▸ **Problem to solve**
Copy out exactly the stretch of the listing below that begins at the line containing "between the two." and ends at the line containing "there into a great nation.", and copy nothing outside it.
[[ Given data, beginning ]]
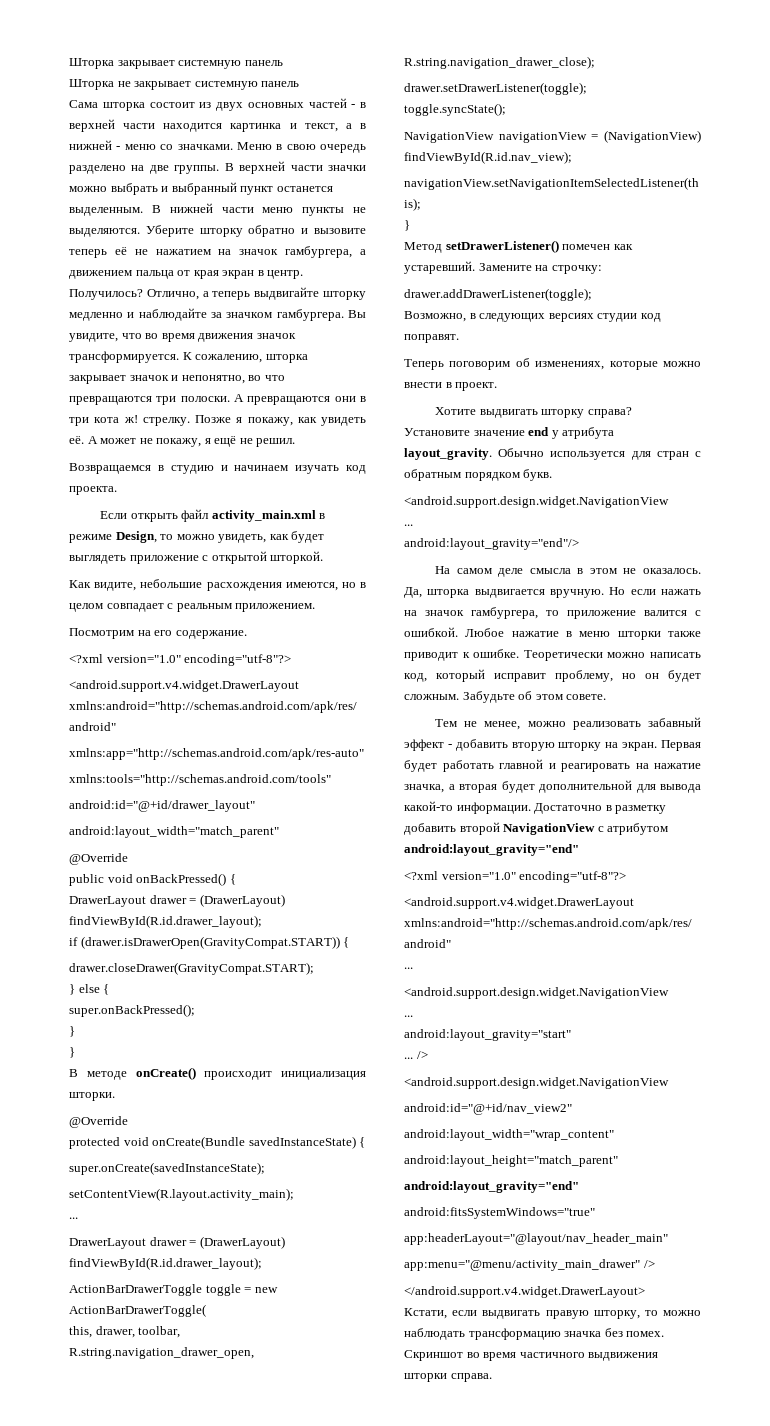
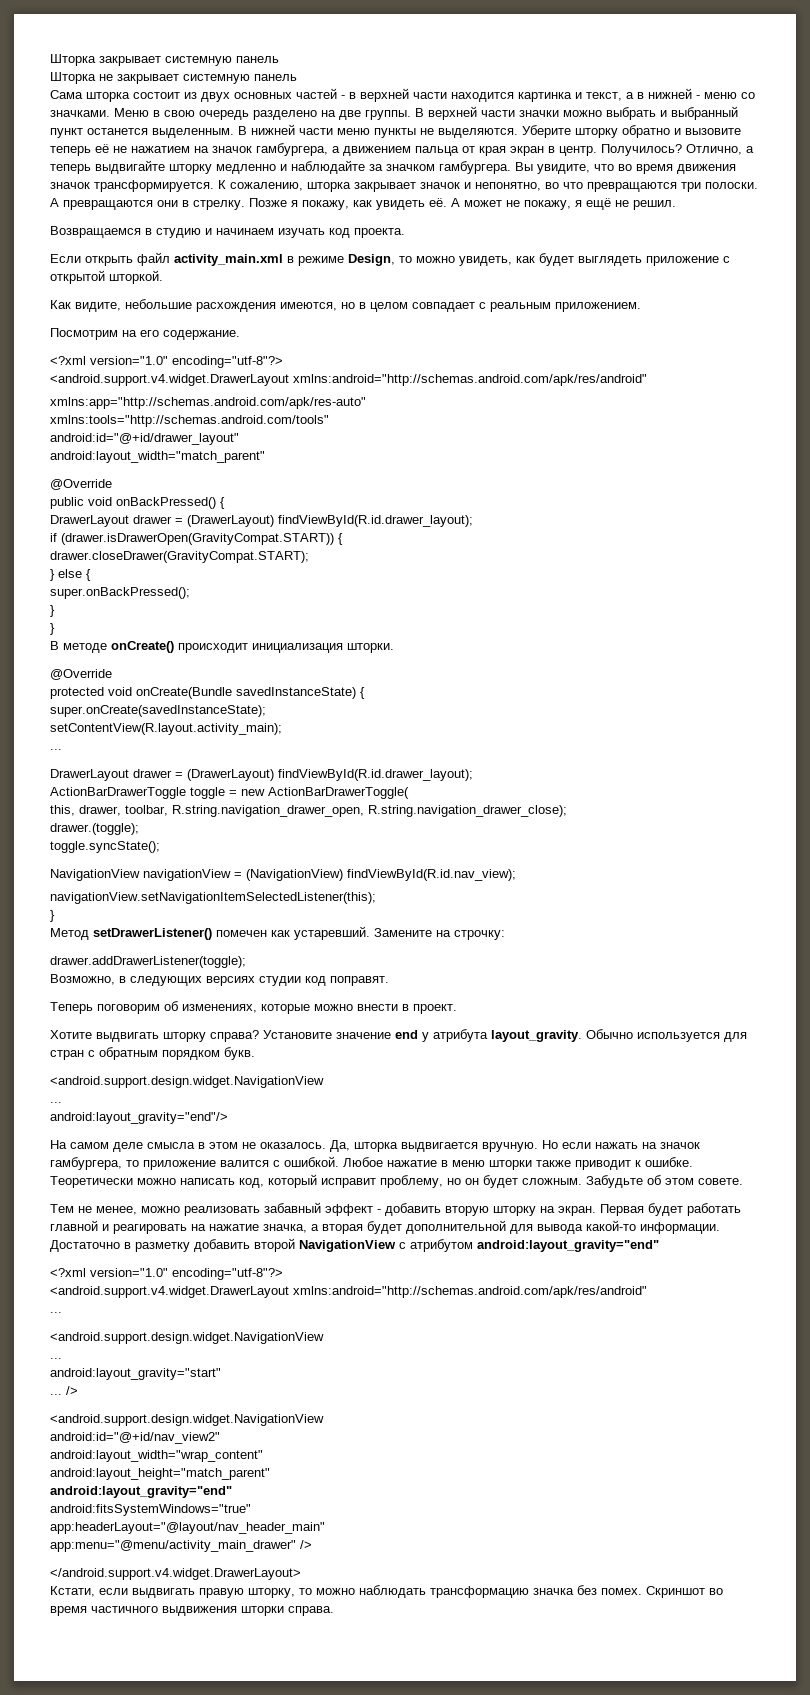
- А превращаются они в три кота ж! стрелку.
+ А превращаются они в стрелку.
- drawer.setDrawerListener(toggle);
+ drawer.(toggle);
[[ Given data, end ]]
[[ Given data, beginning ]]
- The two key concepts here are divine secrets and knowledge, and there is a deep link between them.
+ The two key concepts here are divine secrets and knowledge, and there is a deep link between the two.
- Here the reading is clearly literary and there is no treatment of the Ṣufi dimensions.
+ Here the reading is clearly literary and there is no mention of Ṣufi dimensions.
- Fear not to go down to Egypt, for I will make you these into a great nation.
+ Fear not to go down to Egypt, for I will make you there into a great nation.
[[ Given data, end ]]
▸ **Result for this exercise**
+ The two key concepts here are divine secrets and knowledge, and there is a deep link between the two.
- Here the reading is clearly literary and there is no treatment of the Ṣufi dimensions.
+ Here the reading is clearly literary and there is no mention of Ṣufi dimensions.
- Fear not to go down to Egypt, for I will make you these into a great nation.
+ Fear not to go down to Egypt, for I will make you there into a great nation.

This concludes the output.